(Entries provided)

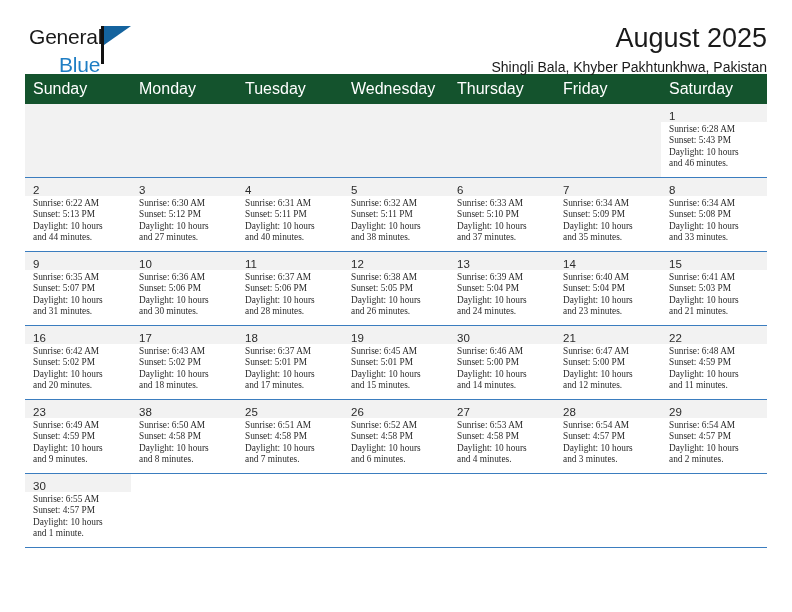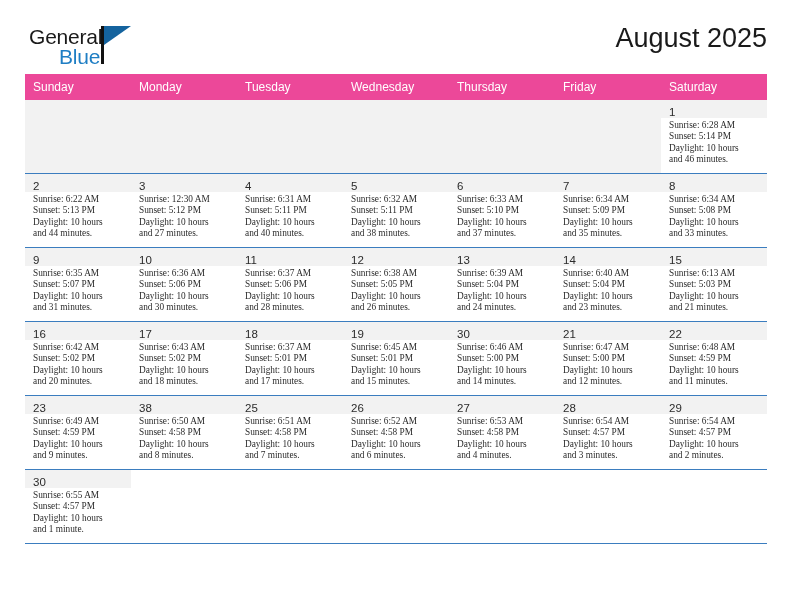"Blue" .logo-blue { top: 22px -> 30px }
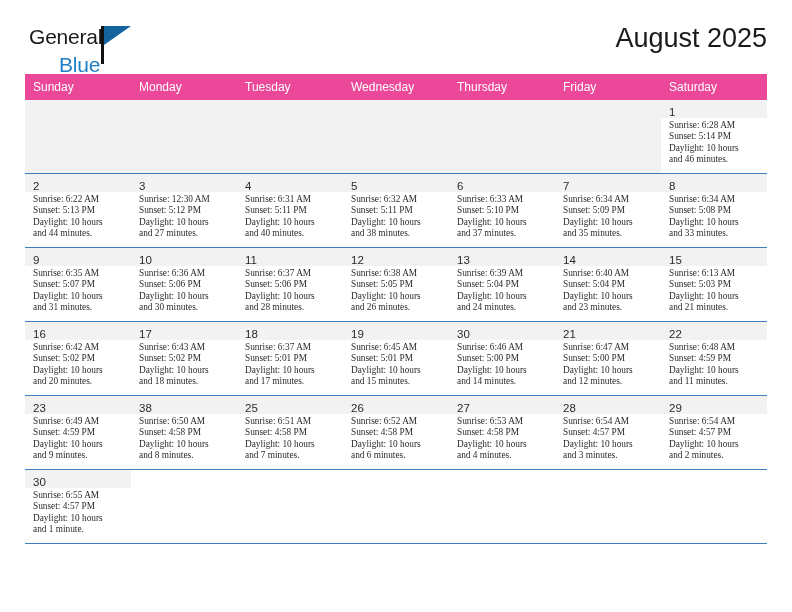"Shingli Bala, Khyber Pakhtunkhwa," div.location-subtitle { html: none -> <div>Shingli Bala, Khyber Pakhtunkhwa, Pakistan</div> }
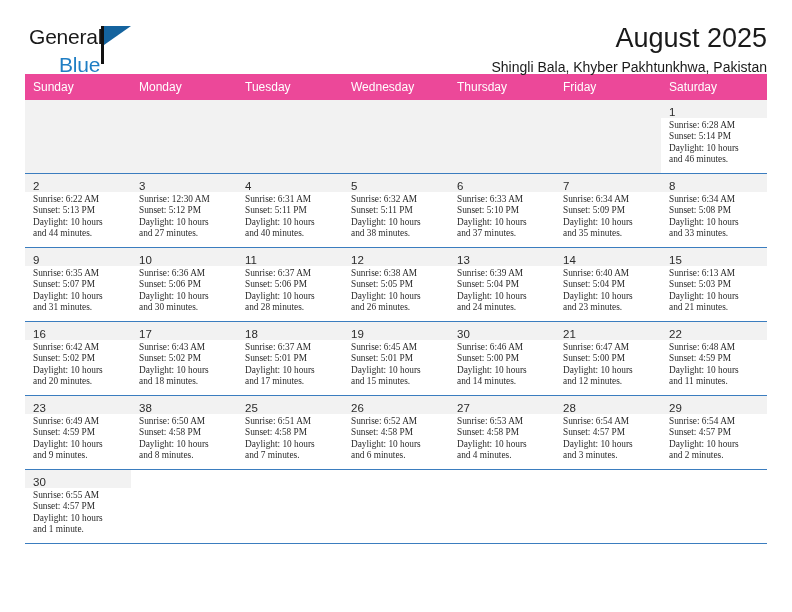"Sunday" .calendar th { background: #ec4899 -> #14532d; font-size: 12px -> 16px }
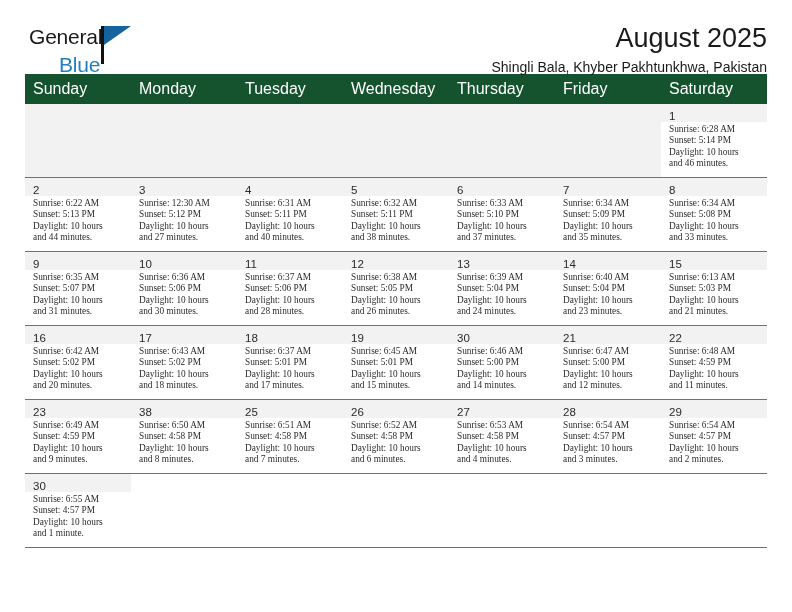"Sunset: 5:14 PM" div { text: 5:14 -> 5:43 }
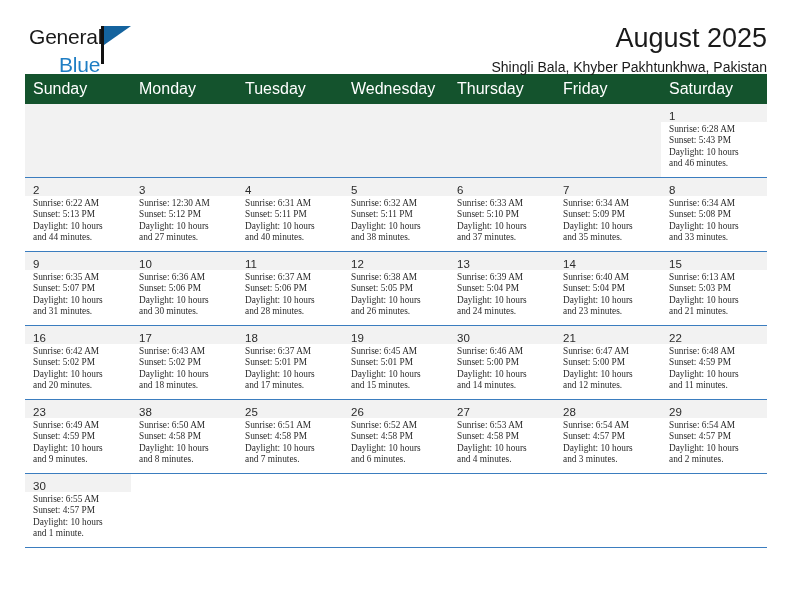"Sunrise: 12:30 AM" div { text: 12:30 -> 6:30 }
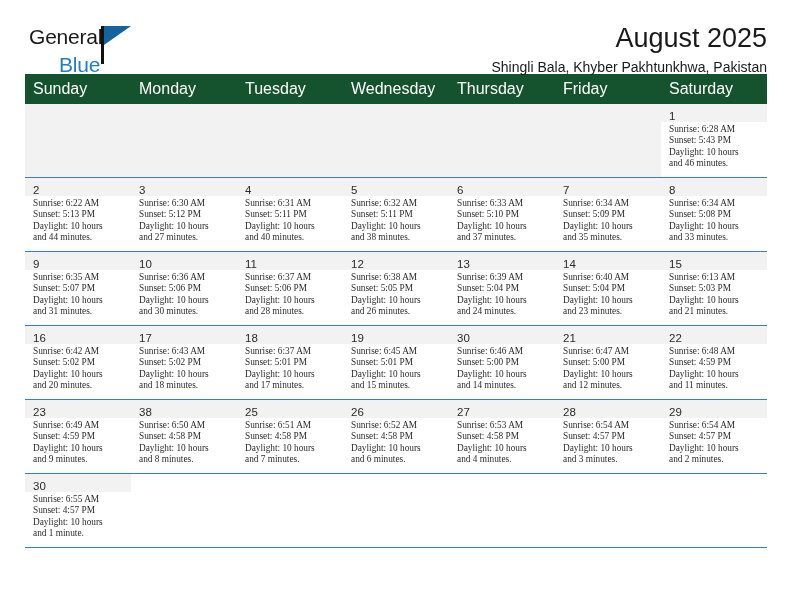"Sunrise: 6:13 AM" div { text: 6:13 -> 6:41 }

(End Entries provided)

What you should do: Retype the listing exactly. Skip every picture.

Problem solution:
"Blue" .logo-blue { top: 22px -> 30px }
"Shingli Bala, Khyber Pakhtunkhwa," div.location-subtitle { html: none -> <div>Shingli Bala, Khyber Pakhtunkhwa, Pakistan</div> }
"Sunday" .calendar th { background: #ec4899 -> #14532d; font-size: 12px -> 16px }
"Sunset: 5:14 PM" div { text: 5:14 -> 5:43 }
"Sunrise: 12:30 AM" div { text: 12:30 -> 6:30 }
"Sunrise: 6:13 AM" div { text: 6:13 -> 6:41 }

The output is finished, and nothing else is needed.